Constantly dehumanizing someone in life makes it so much easier to ignore or dismiss their death at the hands of another. Learning parts of the story of that person’s humanity after their senseless death makes any attempt at comprehending the insanity of it all impossible.
The program from the vigil:
Honoring the Life and Memory of Dr. George Tiller
August 8, 1941 – May 31, 2009
– – –
Opening Remarks – Michelle Trupiano…
State Representative Mary Still
Vicky Riback Wilson
Closing Remarks -Bonnie Trickey and Helen Anthony…
Dr. Tiller’s murder is an enormous loss for our movement and for women and their families across America. He provided abortions to women late in their pregnancies and under some of the most difficult medical circumstances. Dr.
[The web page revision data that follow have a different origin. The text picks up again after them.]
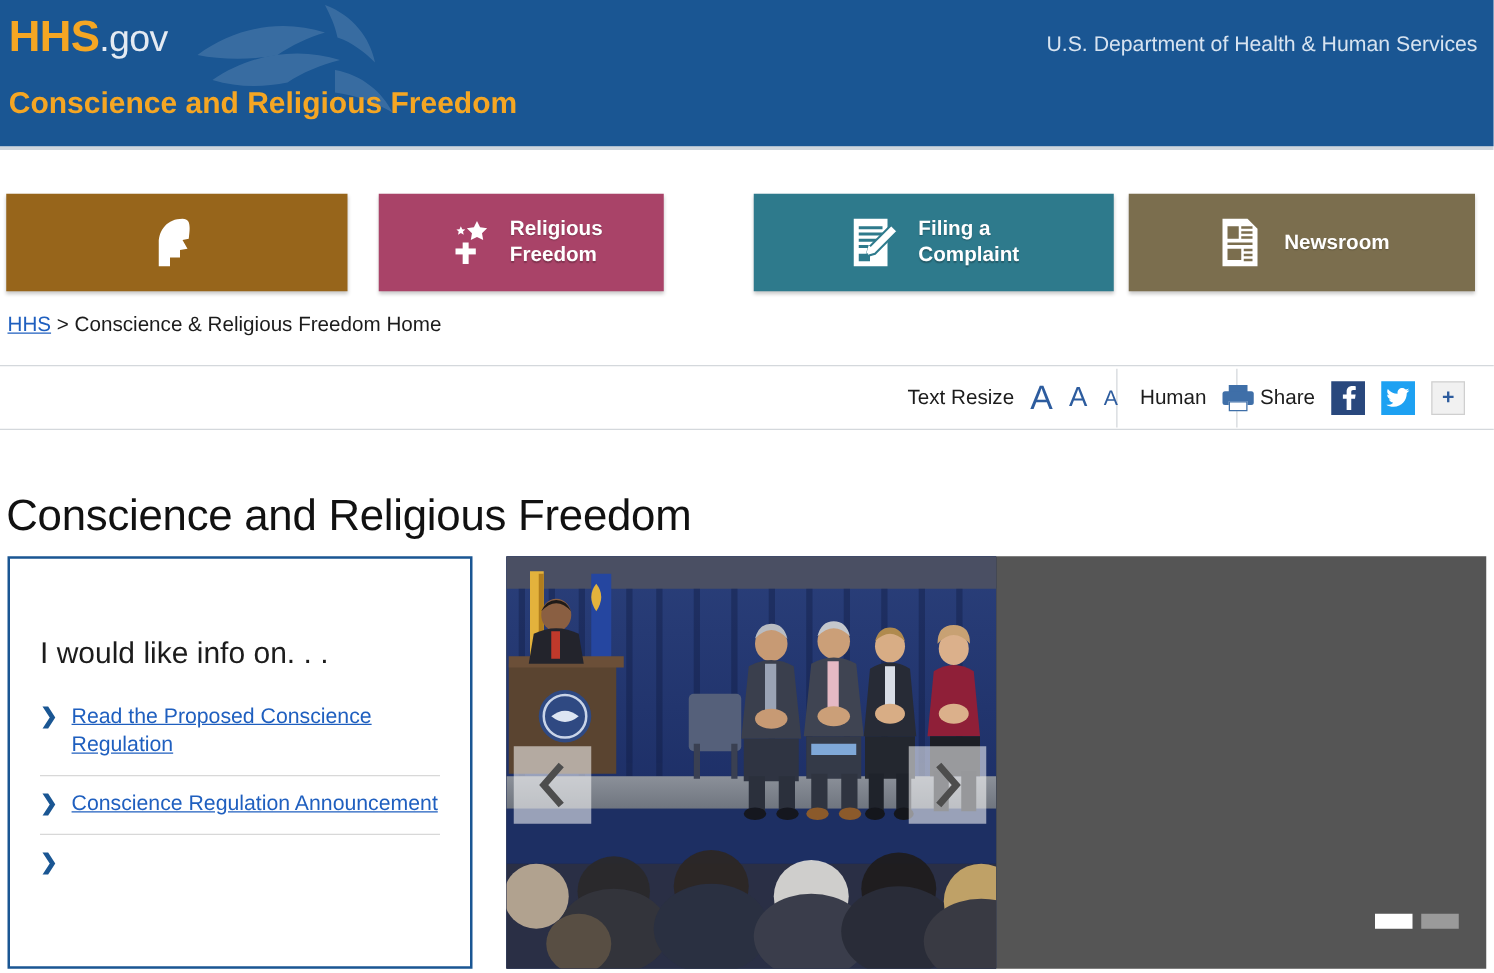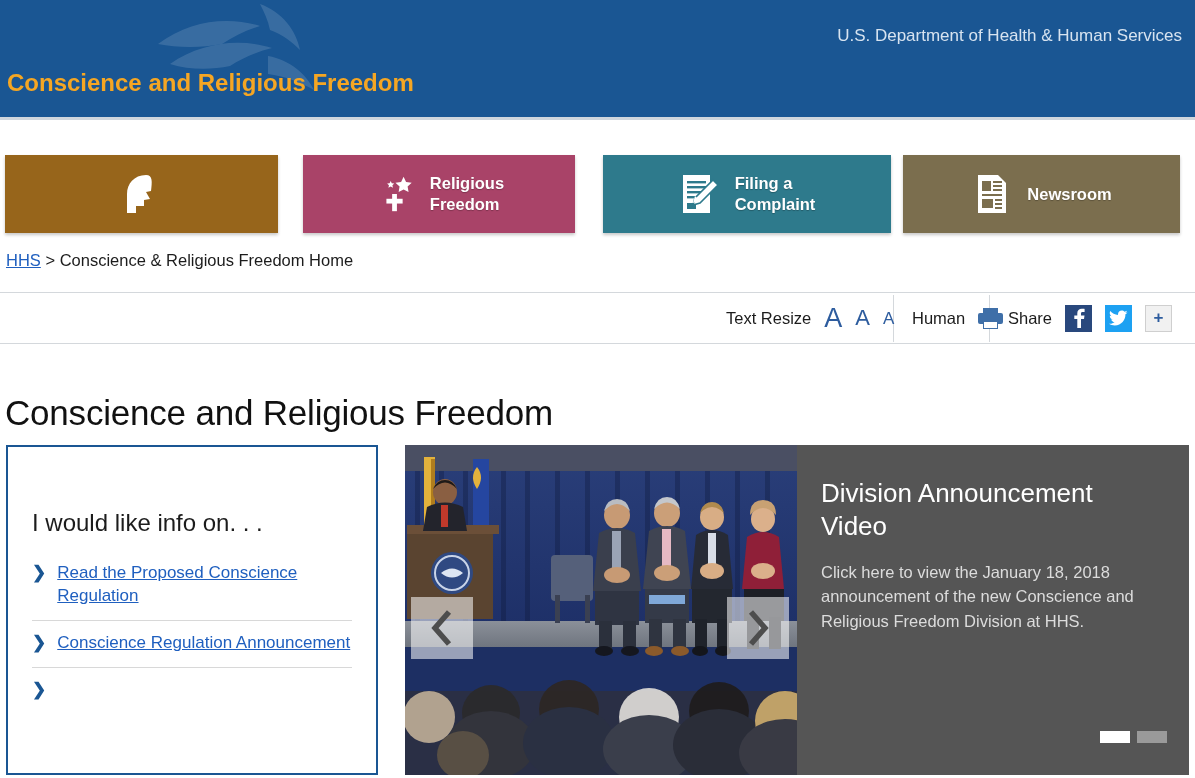--- a/index.html
+++ b/index.html
@@ -297,6 +297,9 @@
     <path d="M118 70 C140 74 156 88 164 104 C150 96 134 90 118 88 Z" fill="#ffffff"></path>
   </svg>
 
+  <div class="brand">
+    <span class="hhs">HHS</span><span class="gov">.gov</span>
+  </div>
 
   <div class="site-subtitle">Conscience and Religious Freedom</div>
 

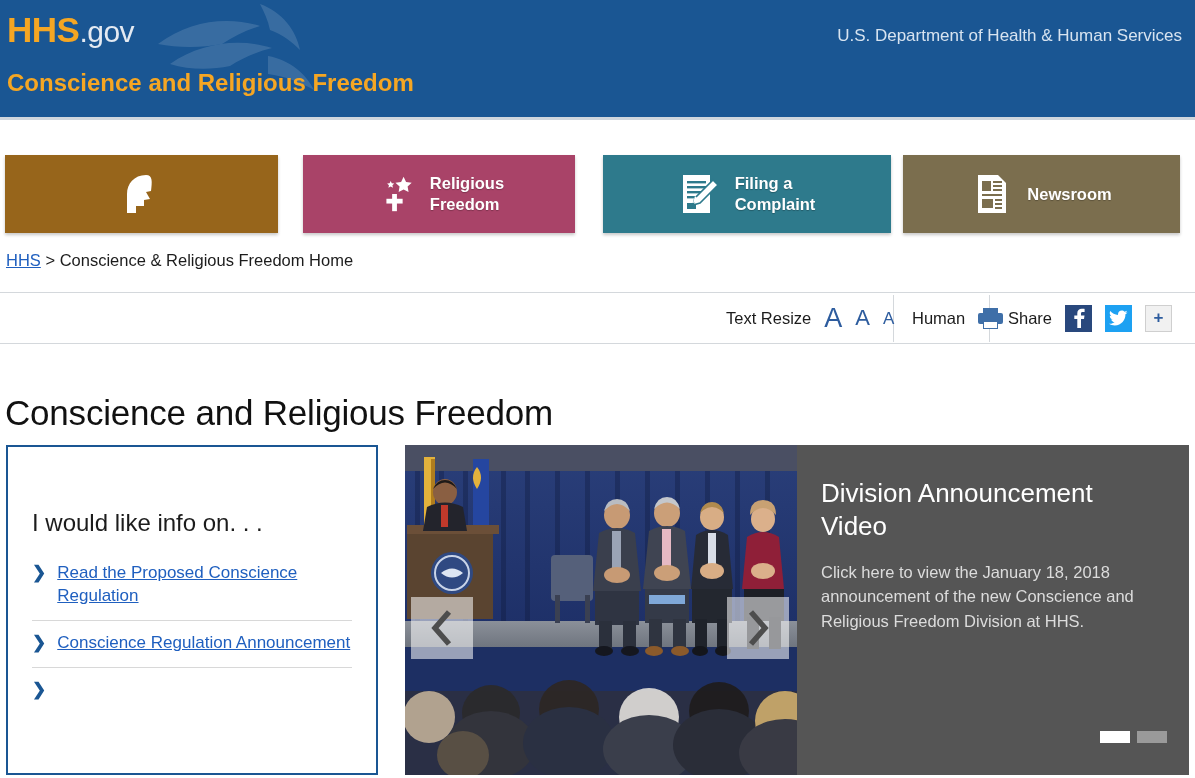--- a/index.html
+++ b/index.html
@@ -89,7 +89,7 @@
   }
 
   #tile-0 { left: 5px;   width: 273px; background: #97651b; }
-  #tile-1 { left: 303px; width: 272px; background: #a94368; }
+  #tile-1 { left: 303px; width: 228px; background: #a94368; }
   #tile-2 { left: 603px; width: 288px; background: #2e7a8c; }
   #tile-3 { left: 903px; width: 277px; background: #7b6e4e; }
 

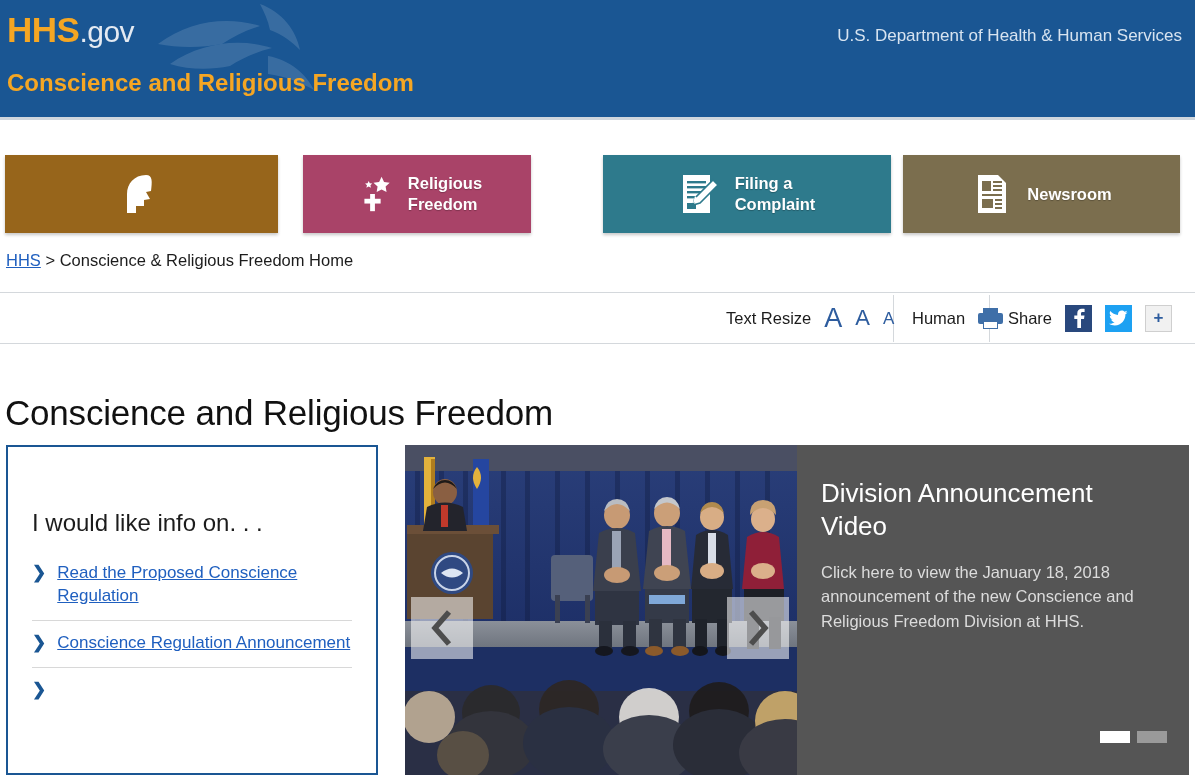--- a/index.html
+++ b/index.html
@@ -583,10 +583,6 @@
     </div>
   </div>
 
-  <div class="carousel-caption">
-    <div class="caption-title">Division Announcement Video</div>
-    <div class="caption-body">Click here to view the January 18, 2018 announcement of the new Conscience and Religious Freedom Division at HHS.</div>
-  </div>
 
   <div class="pager">
     <span class="pager-dot active"></span>

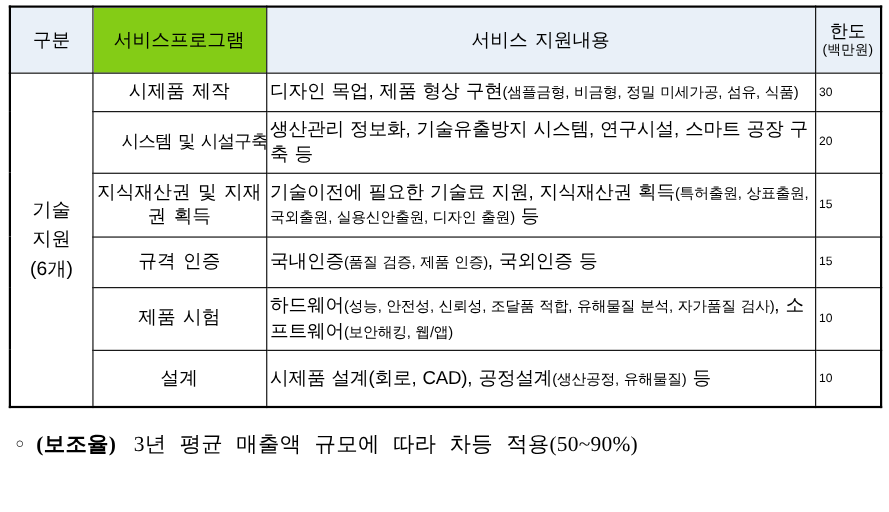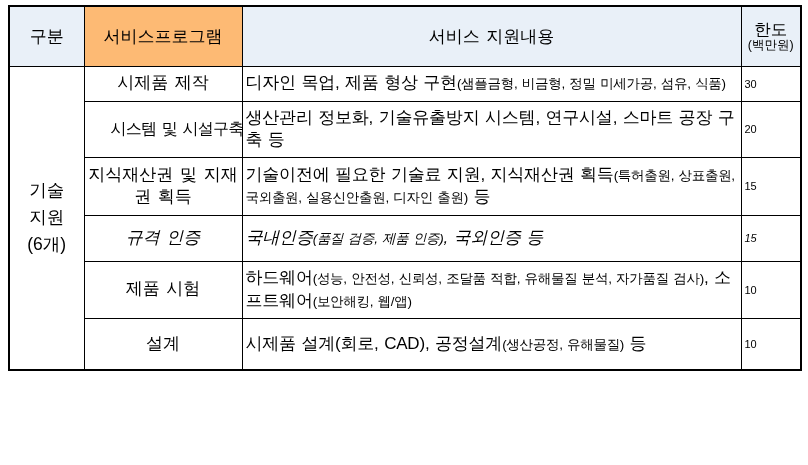--- a/index.html
+++ b/index.html
@@ -65,7 +65,7 @@
     <thead>
       <tr class="r-h">
         <th class="hdr" style="background-color: rgb(233, 240, 248);">구분</th>
-        <th class="hdr" style="background-color: #fdba74;">서비스프로그램</th>
+        <th class="hdr" style="background-color: #84cc16;">서비스프로그램</th>
         <th class="hdr" style="background-color: rgb(233, 240, 248);">서비스 지원내용</th>
         <th class="hdr" style="background-color: rgb(233, 240, 248);">
           <div class="limit-hdr-line1">한도</div>

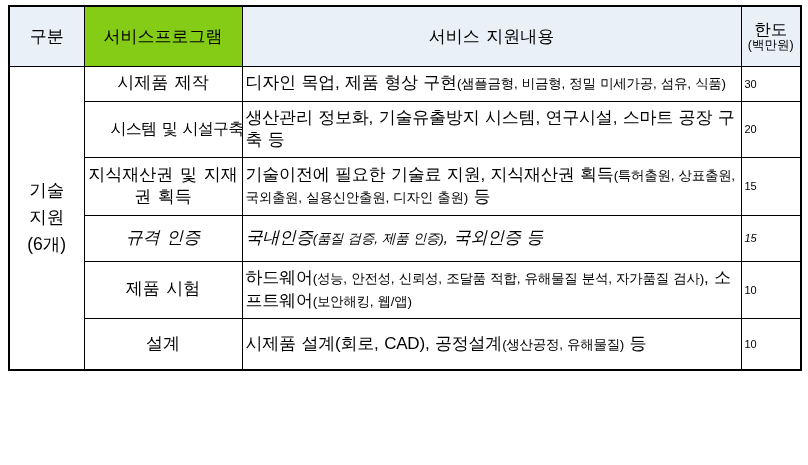--- a/index.html
+++ b/index.html
@@ -37,7 +37,7 @@
   .r-1  { height:35px; }
   .r-2  { height:56px; }
   .r-3  { height:58px; }
-  .r-4  { height:46px;font-style:italic; }
+  .r-4  { height:46px; }
   .r-5  { height:57px;margin-left:24px; }
   .r-6  { height:52px; }
   .footnote {

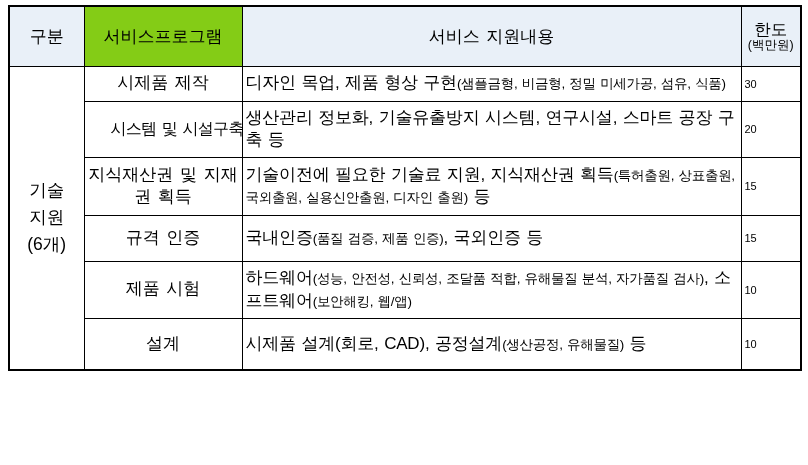--- a/index.html
+++ b/index.html
@@ -112,6 +112,9 @@
     </tbody>
   </table>
 
+  <div class="footnote">
+    <span class="bullet">○</span><span class="label">(보조율)</span> <span>3년 평균 매출액 규모에 따라 차등 적용</span><span class="range">(50~90%)</span>
+  </div>
 
 </div>
 

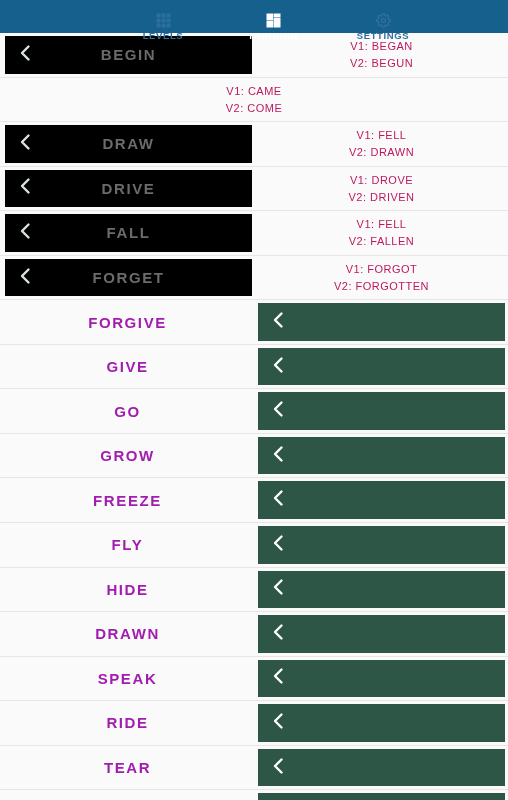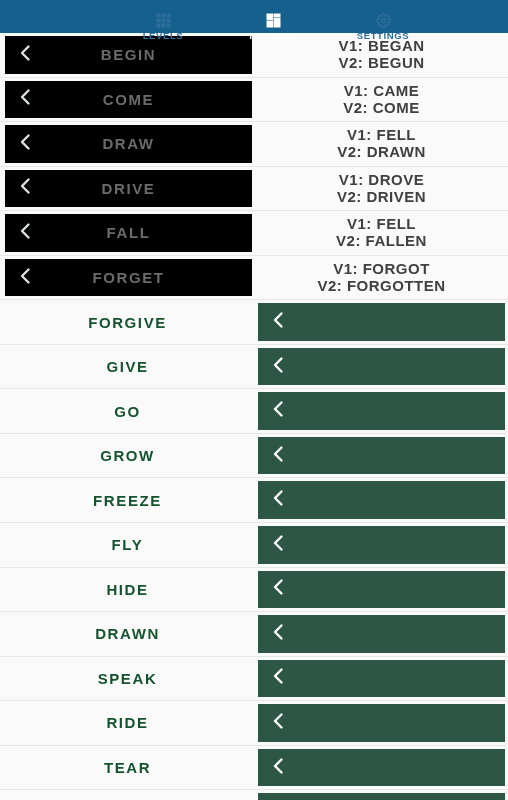--- a/index.html
+++ b/index.html
@@ -140,10 +140,10 @@
     width: 100%;
   }
   .forms .form-line {
-    font-size: 15px;
-    font-weight: bold;
+    font-size: 11px;
+    font-weight: normal;
     letter-spacing: 0.5px;
-    color: #404040;
+    color: #be185d;
     line-height: 14px;
     font-family: "Liberation Sans", "DejaVu Sans", sans-serif;
   }

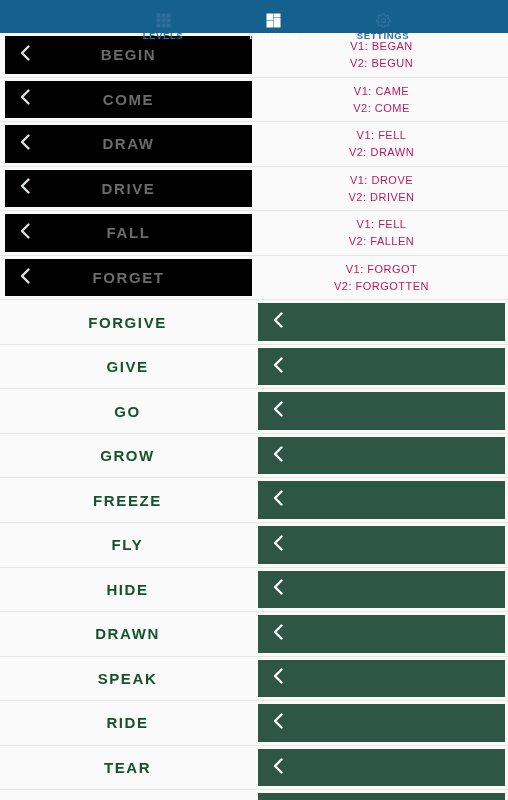--- a/index.html
+++ b/index.html
@@ -238,14 +238,6 @@
         </div>
       </div>
       <div class="row">
-        <div class="cell-left">
-          <div class="cover-left">
-            <span class="chev"><svg width="13" height="18" viewBox="0 0 13 18" fill="none" stroke-width="2.4" stroke-linecap="round" stroke-linejoin="round">
-                <polyline points="9.5,2.5 3,9 9.5,15.5"></polyline>
-              </svg></span>
-            <span class="verb-on-cover">COME</span>
-          </div>
-        </div>
         <div class="cell-right">
           <div class="forms">
             <div class="form-line">V1: CAME</div>

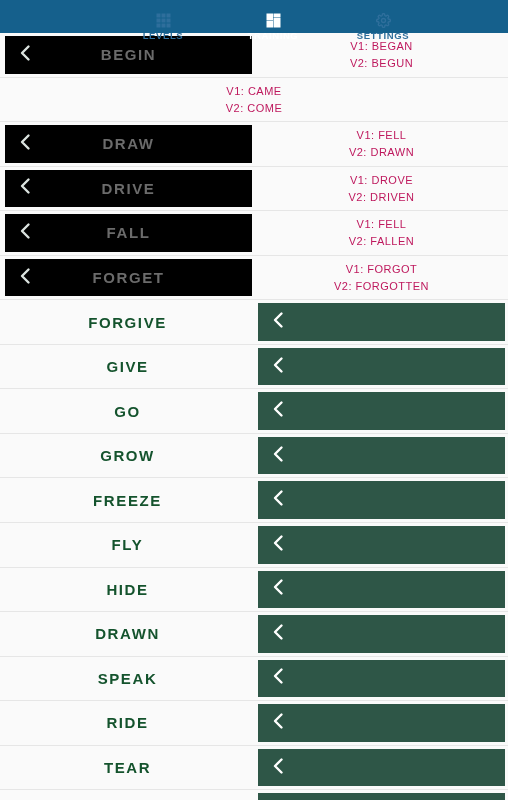--- a/index.html
+++ b/index.html
@@ -153,7 +153,7 @@
     font-size: 15px;
     font-weight: bold;
     letter-spacing: 1.6px;
-    color: #14532d;
+    color: #a21caf;
     font-family: "Liberation Sans", "DejaVu Sans", sans-serif;
   }
   .cover-right {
Tiller had been harassed by abortion opponents for much of his career – his clinic was burned down, he was shot in both arms by an abortion protestor, and he was recently targeted for investigation by Phil Kline in Kansas, with a jury acquittal coming just a few months ago. None of this stopped George Tiller from his commitment to providing women and their families with abortion care that others were unwilling to offer.
Michelle Trupiano (left) speaks at the start of the vigil.
Former Missouri State Representative Vicky Riback Wilson (center left), Missouri State Representative Mary Still (center right), Sean Spence (right).